Bulgaria faces entrepreneurship challenges
Plamen Nenov, Associate Professor of Economics at BI Norwegian Business School and Researcher at the Norwegian Central Bank
I decided to update the chart from my previous analysis for 'Capital Weekly', which focused on the entrepreneurship crisis in Bulgaria, to track the evolution of this issue in recent years. The decline in newly emerging micro-businesses with 1 to 4 employees in 2019 is particularly evident. This decline predates the COVID-19 pandemic and indicates serious structural problems in the process of creating new businesses in Bulgaria. There were nearly 100 companies with 1 to 4 employees in 2019 and there were 52 in 2021, according to Eurostat.
What are these structural problems? My research on entrepreneurship suggests that the declining number of new businesses in Bulgaria is most likely due to the interaction between two factors: the need for financing, specifically equity capital, among new entrepreneurs, and their perceptions of the overall economic outlook, including investment risk. These factors necessitate a combination of economic policies that, on one hand, provide access to capital financing and, on the other hand, reduce risks by increasing economic predictability.

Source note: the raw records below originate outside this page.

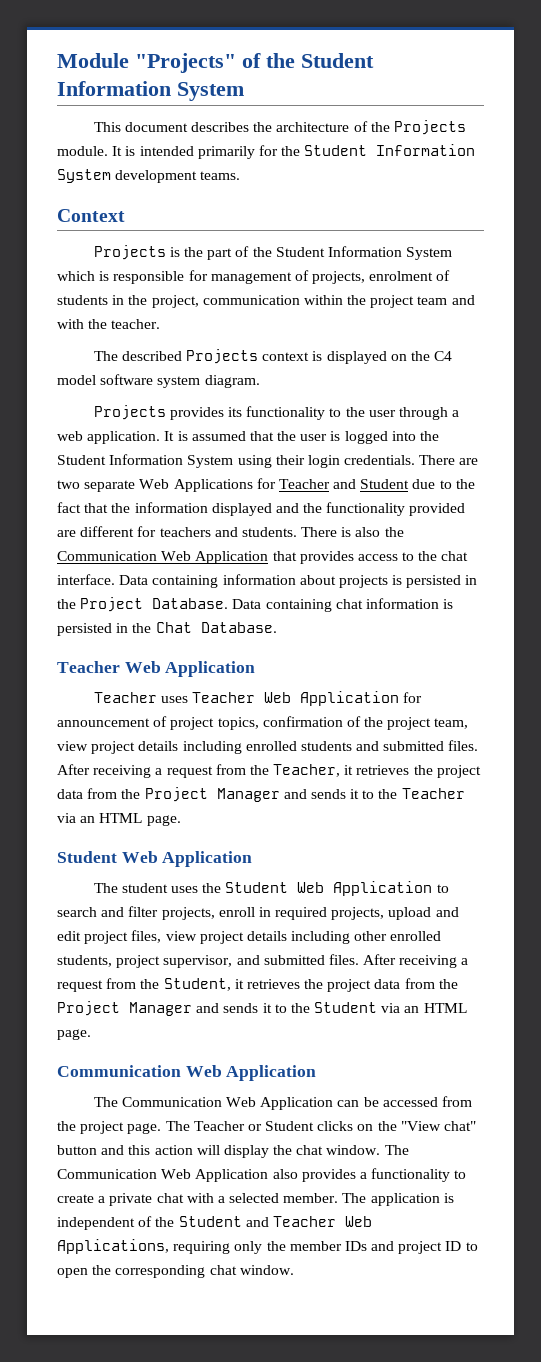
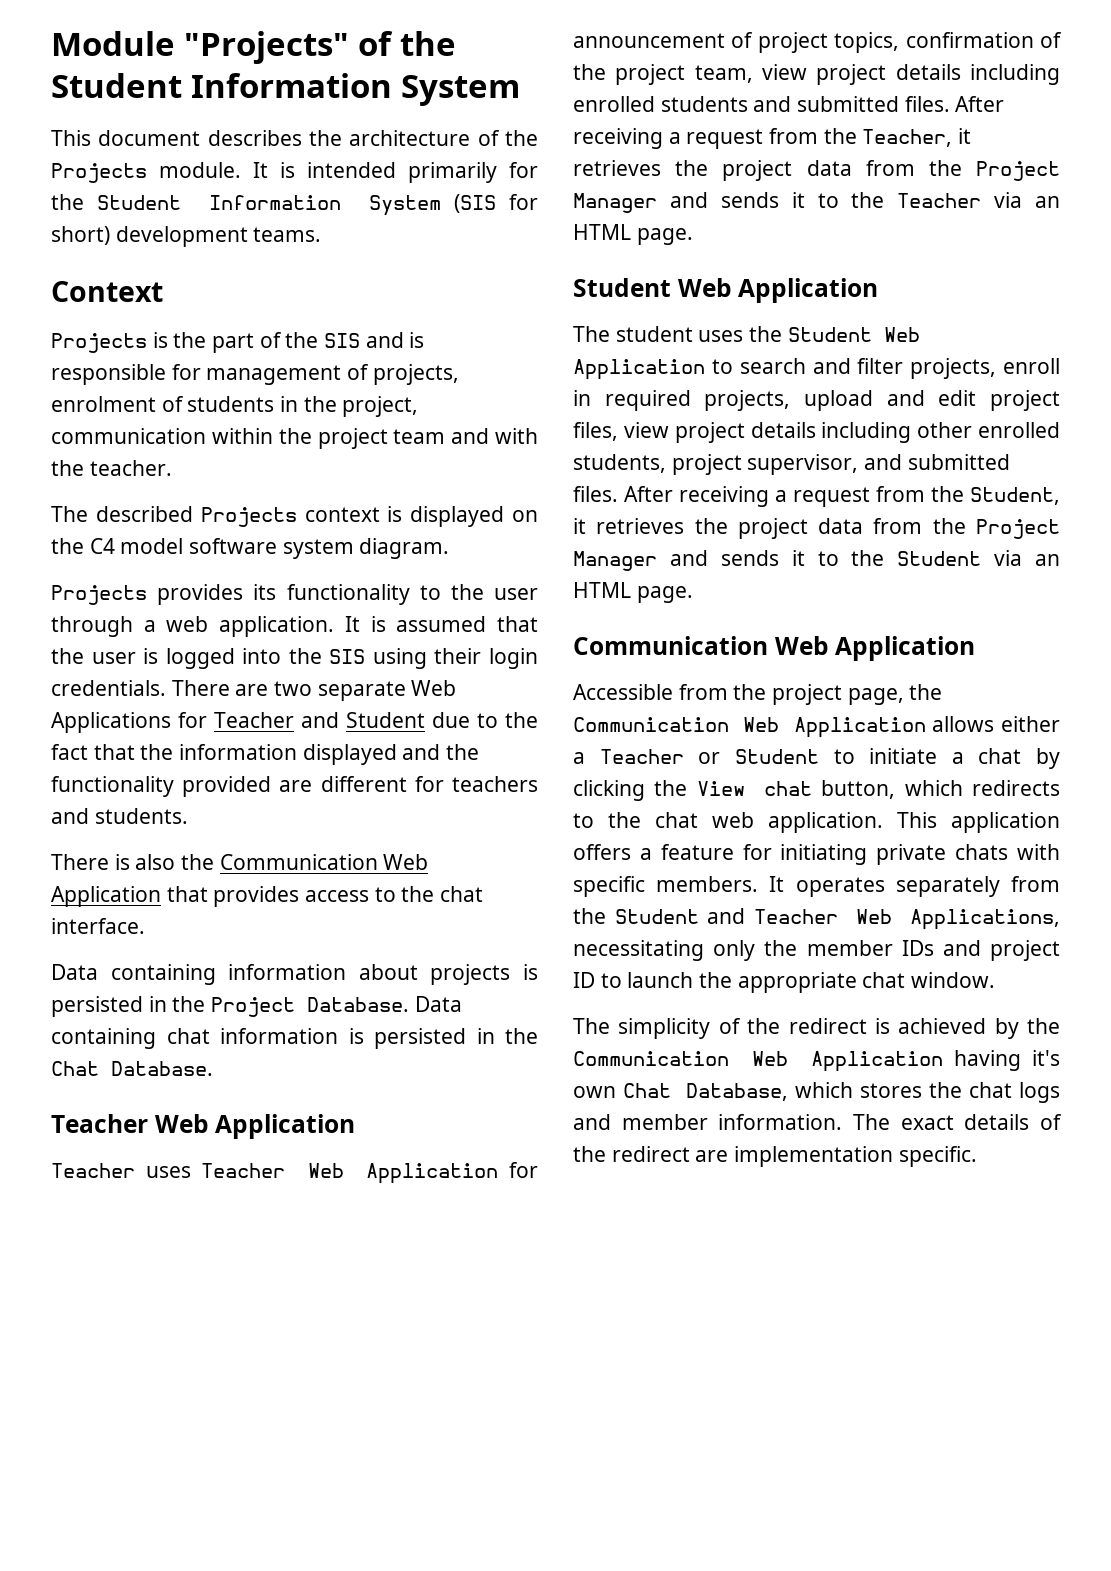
- It is intended primarily for the Student Information System development teams.
+ It is intended primarily for the Student Information System (SIS for short) development teams.
- Projects is the part of the Student Information System which is responsible for management of projects, enrolment of students in the project, communication within the project team and with the teacher.
+ Projects is the part of the SIS and is responsible for management of projects, enrolment of students in the project, communication within the project team and with the teacher.
- It is assumed that the user is logged into the Student Information System using their login credentials.
+ It is assumed that the user is logged into the SIS using their login credentials.
- There are two separate Web Applications for Teacher and Student due to the fact that the information displayed and the functionality provided are different for teachers and students. There is also the Communication Web Application that provides access to the chat interface. Data containing information about projects is persisted in the Project Database.
+ There are two separate Web Applications for Teacher and Student due to the fact that the information displayed and the functionality provided are different for teachers and students.
+ There is also the Communication Web Application that provides access to the chat interface.
+ Data containing information about projects is persisted in the Project Database.
- The Communication Web Application can be accessed from the project page. The Teacher or Student clicks on the "View chat" button and this action will display the chat window. The Communication Web Application also provides a functionality to create a private chat with a selected member. The application is independent of the Student and Teacher Web Applications, requiring only the member IDs and project ID to open the corresponding chat window.
+ Accessible from the project page, the Communication Web Application allows either a Teacher or Student to initiate a chat by clicking the View chat button, which redirects to the chat web application. This application offers a feature for initiating private chats with specific members. It operates separately from the Student and Teacher Web Applications, necessitating only the member IDs and project ID to launch the appropriate chat window.
+ The simplicity of the redirect is achieved by the Communication Web Application having it's own Chat Database, which stores the chat logs and member information. The exact details of the redirect are implementation specific.

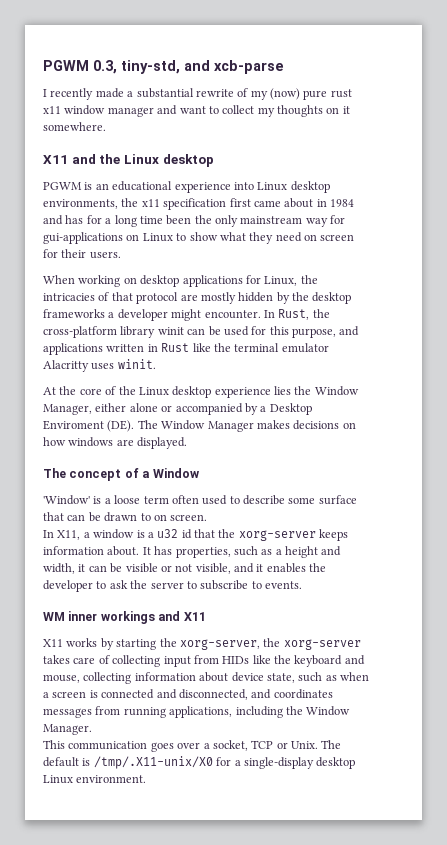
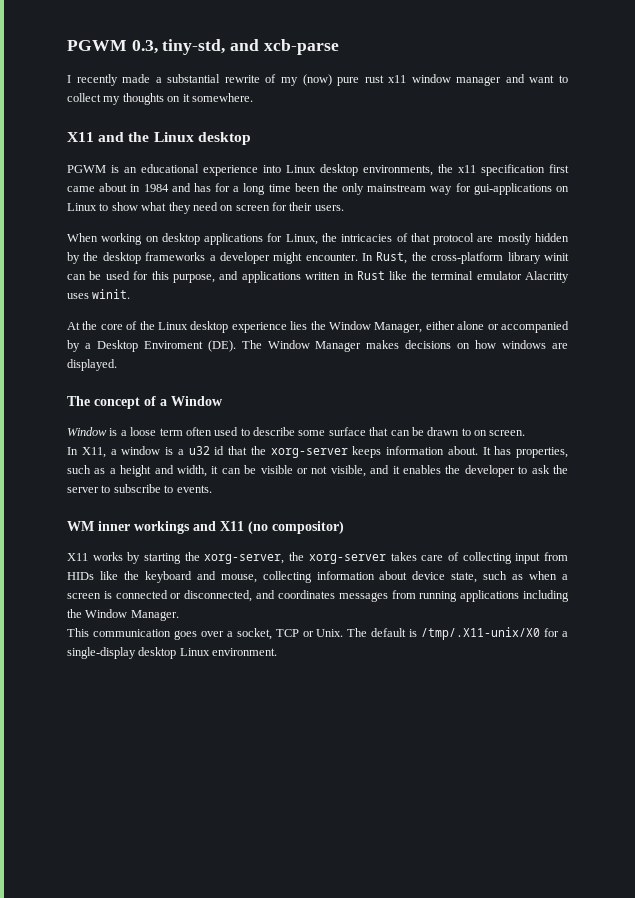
- 'Window' is a loose term often used to describe some surface that can be drawn to on screen.
+ Window is a loose term often used to describe some surface that can be drawn to on screen.
- WM inner workings and X11
+ WM inner workings and X11 (no compositor)
- X11 works by starting the xorg-server, the xorg-server takes care of collecting input from HIDs like the keyboard and mouse, collecting information about device state, such as when a screen is connected and disconnected, and coordinates messages from running applications, including the Window Manager.
+ X11 works by starting the xorg-server, the xorg-server takes care of collecting input from HIDs like the keyboard and mouse, collecting information about device state, such as when a screen is connected or disconnected, and coordinates messages from running applications including the Window Manager.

Eastern European economies still dependent on Germany
S&P Global Ratings
If the weakening of economic indicators in the eurozone, especially in Germany, deepens and lasts longer than expected, the medium-term growth prospects in Central and Eastern Europe (CEE) will be affected. While CEE economies are less dependent on Germany than they were 20 years ago, the country remains the largest export market for the region, primarily due to the deep integration of CEE production into the supply chains of the German automotive industry. Regional growth prospects can suffer even more if Germany's problems turn out to be structural and persistent, reflecting continuously high energy costs, technological changes in the automotive industry, weak demographics, and inadequate investments. This weaker growth could put pressure on CEE's public finances at a time when the costs of government debt financing are at multi-year highs, the global ratings agency said in its analysis of the risks facing the CEE region in 2024.
"Will there be a sustained price decline, is there a real estate market bubble, and are investments in the economy limited? Why is entrepreneurial initiative weak in Bulgaria?" These are some of the questions economists and financiers are attempting to answer in their concise analyses. Capital Weekly has traditionally invited them to speak on the problems or trends they are observing.
Another topic is related to the EU's push for more independent and green energy production and how Bulgaria will cope with these new requirements. Taking into account the volatile nature of economic forecasts, a significant concern for Bulgaria and the economies in the region is the sluggish economic performance expected this year in Germany which is a key trading partner of Central and Eastern European nations.